Change of Control shall mean the happening of an event that shall be deemed to have occurred
upon the earliest to occur of the following events: (i) the date the stockholders of the
Company (or the Board, if stockholder action is not required) approve a plan or other
arrangement pursuant to which the Company will be dissolved or liquidated; (ii) the date the
stockholders of the Company (or the Board, if stockholder action is not required) approve a
definitive agreement to sell or otherwise dispose of all or substantially all of the assets of
the Company; or (iii) the date the stockholders of the Company (or the Board, if stockholder
action is not required) and the stockholders of the other constituent corporations (or their
respective boards of directors, if and to the extent that stockholder action is not required)
have approved a definitive agreement to merge or consolidate the Company with or into another
corporation, other than, in either case, a merger or consolidation of the Company in which
holders of shares of the Company’s voting capital stock immediately prior to the merger or
consolidation will have at least fifty percent (50%) of the ownership of voting capital stock
of the surviving corporation immediately after the merger or consolidation (on a fully diluted
basis), which voting capital stock is to be held by each such holder in the same or
substantially similar proportion (on a fully diluted basis) as such holder’s ownership of
voting capital stock of the Company immediately before the merger or consolidation.

Cause shall include but not be limited to an act or acts or an omission to act by the Optionee
involving (i) willful and continual failure to substantially perform his duties with the
Company (other than a failure resulting from the Optionee’s Disability) and such failure
continues after written notice to the Optionee providing a reasonable description of the basis
for the determination that the Optionee has failed to perform his duties, (ii) indictment for a
criminal offense other than misdemeanors not disclosable under the federal securities laws,
(iii) breach of this Agreement in any material respect and such breach is not susceptible to
remedy or cure or has not already materially damaged the Company, or is susceptible to remedy
or cure and no such damage has occurred, is not cured or remedied reasonably promptly after
written notice to the Optionee providing a reasonable description of the breach, or (iv)
conduct that the Board of Directors of the Company has determined, in good faith, to be
dishonest, fraudulent, unlawful or grossly negligent or which is not in compliance with the
Company’s Code of Conduct or similar applicable set of standards or conduct and business
practices set forth in writing and provided to the Optionee prior to such conduct.
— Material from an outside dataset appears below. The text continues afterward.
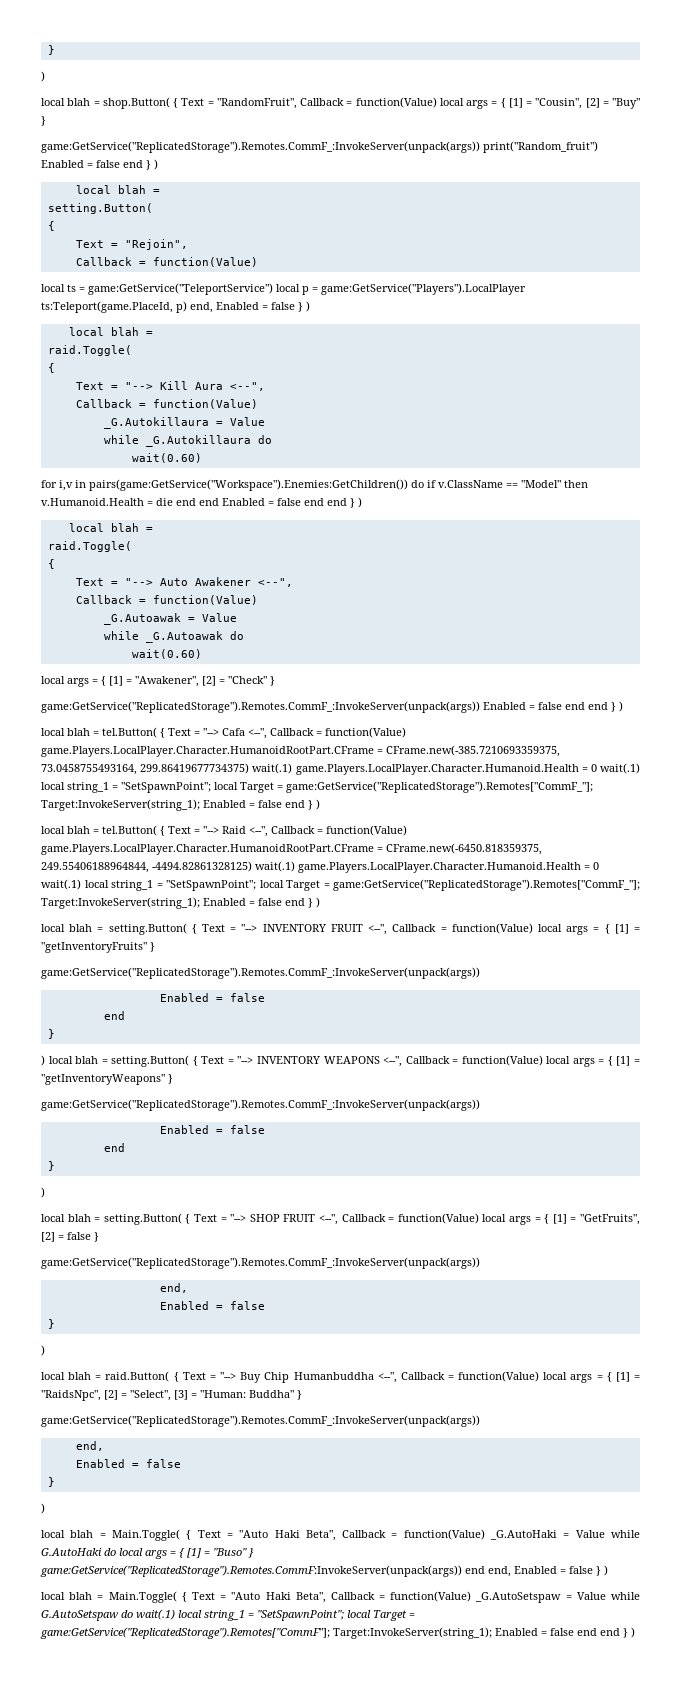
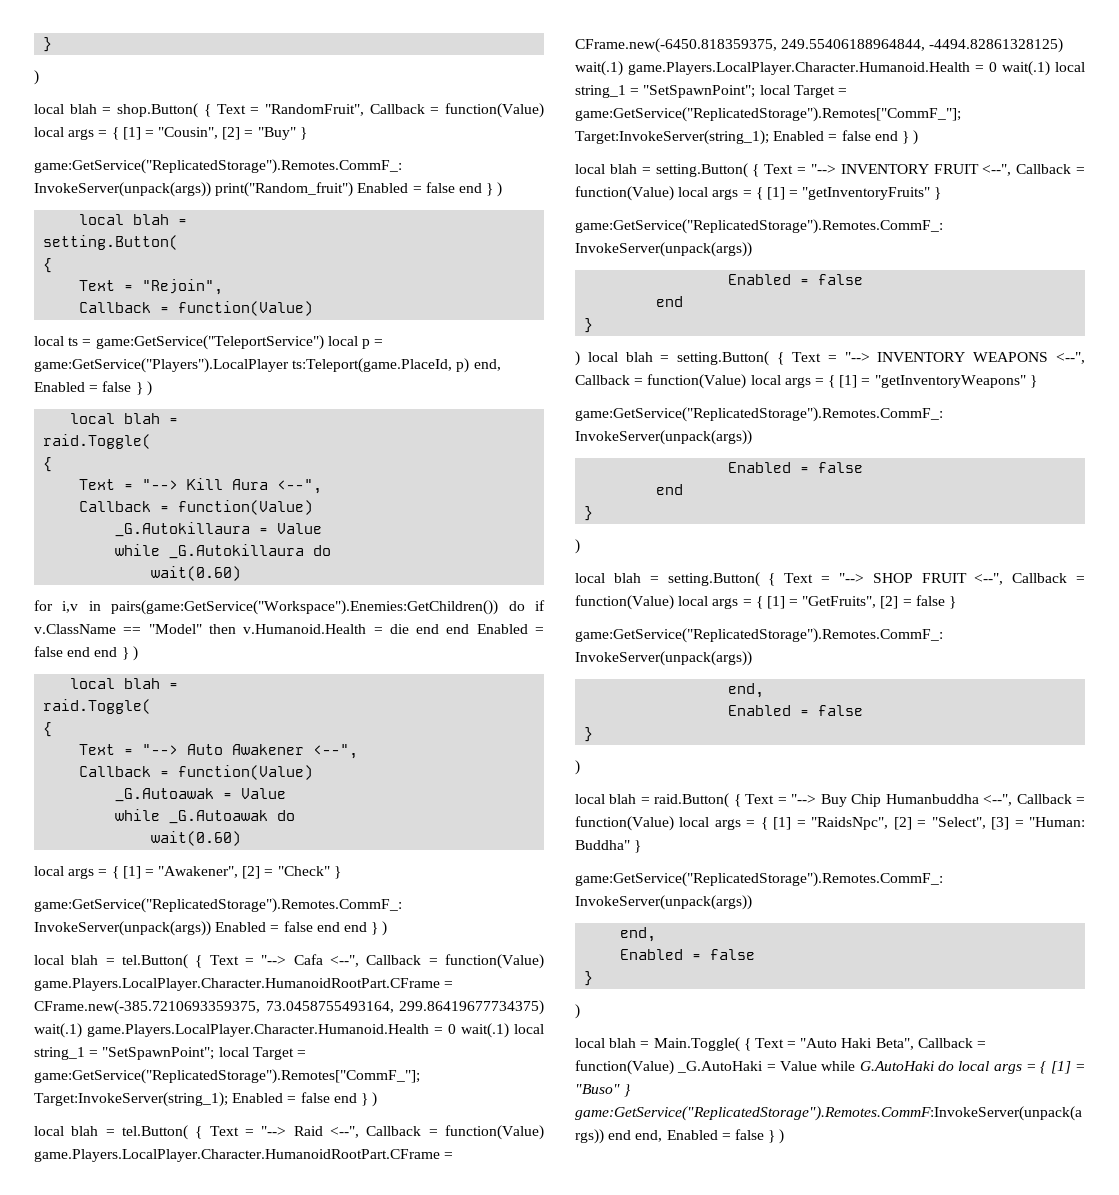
[41,1591,640,1603] [41,1609,415,1621] [40,1627,635,1639] // local blah = Main.Toggle( { Text = "Auto Haki Beta", Callback = function(Value) _G.AutoSetspaw = Value while G.AutoSetspaw do wait(.1) local string_1 = "SetSpawnPoint"; local Target = game:GetService("ReplicatedStorage").Remotes["CommF"]; Target:InvokeServer(string_1); Enabled = false end end } ) -> (785, 1136) none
Constructive Termination  For purposes of this Agreement, Constructive Termination shall mean a
situation after a Change of Control where the failure by the Company to provide the Optionee
with compensation and benefits substantially comparable, in the aggregate, to those provided
for under the employee benefit plans, programs and practices in effect immediately prior to the
Change of Control.

All other terms of the “Terms and Conditions for Stock Options” shall remain the same. This
provision is in addition to, and not in lieu of any provision in your employment agreement
relating to options. Please indicate your acceptance of this modification by signing below.

	 	 	 	 	 	 	 	 	 
	 

	 	 	 	 	 	 	 	 
	Optionee:	 	Company:	 	 
	 
	 	 	 	 	 	 	 	 
	By:

	 	 	By:	 	 	 
	 

	 
	 	 	 	 	 
	 

	 	[Insert name of executive]
	 	 	 	Peter F. Sinisgalli	 	 
	 
	 	 	 	 	 	 	 	 
	Date:

	 	 	Date:EX-10.4

Exhibit 10.4

SEVERANCE AND NON-COMPETITION AGREEMENT

This Separation and Non-Competition Agreement is made this 29 day of September 2008
by and between Manhattan Associates (“Company”) and David K. Dabbiere (“Executive”).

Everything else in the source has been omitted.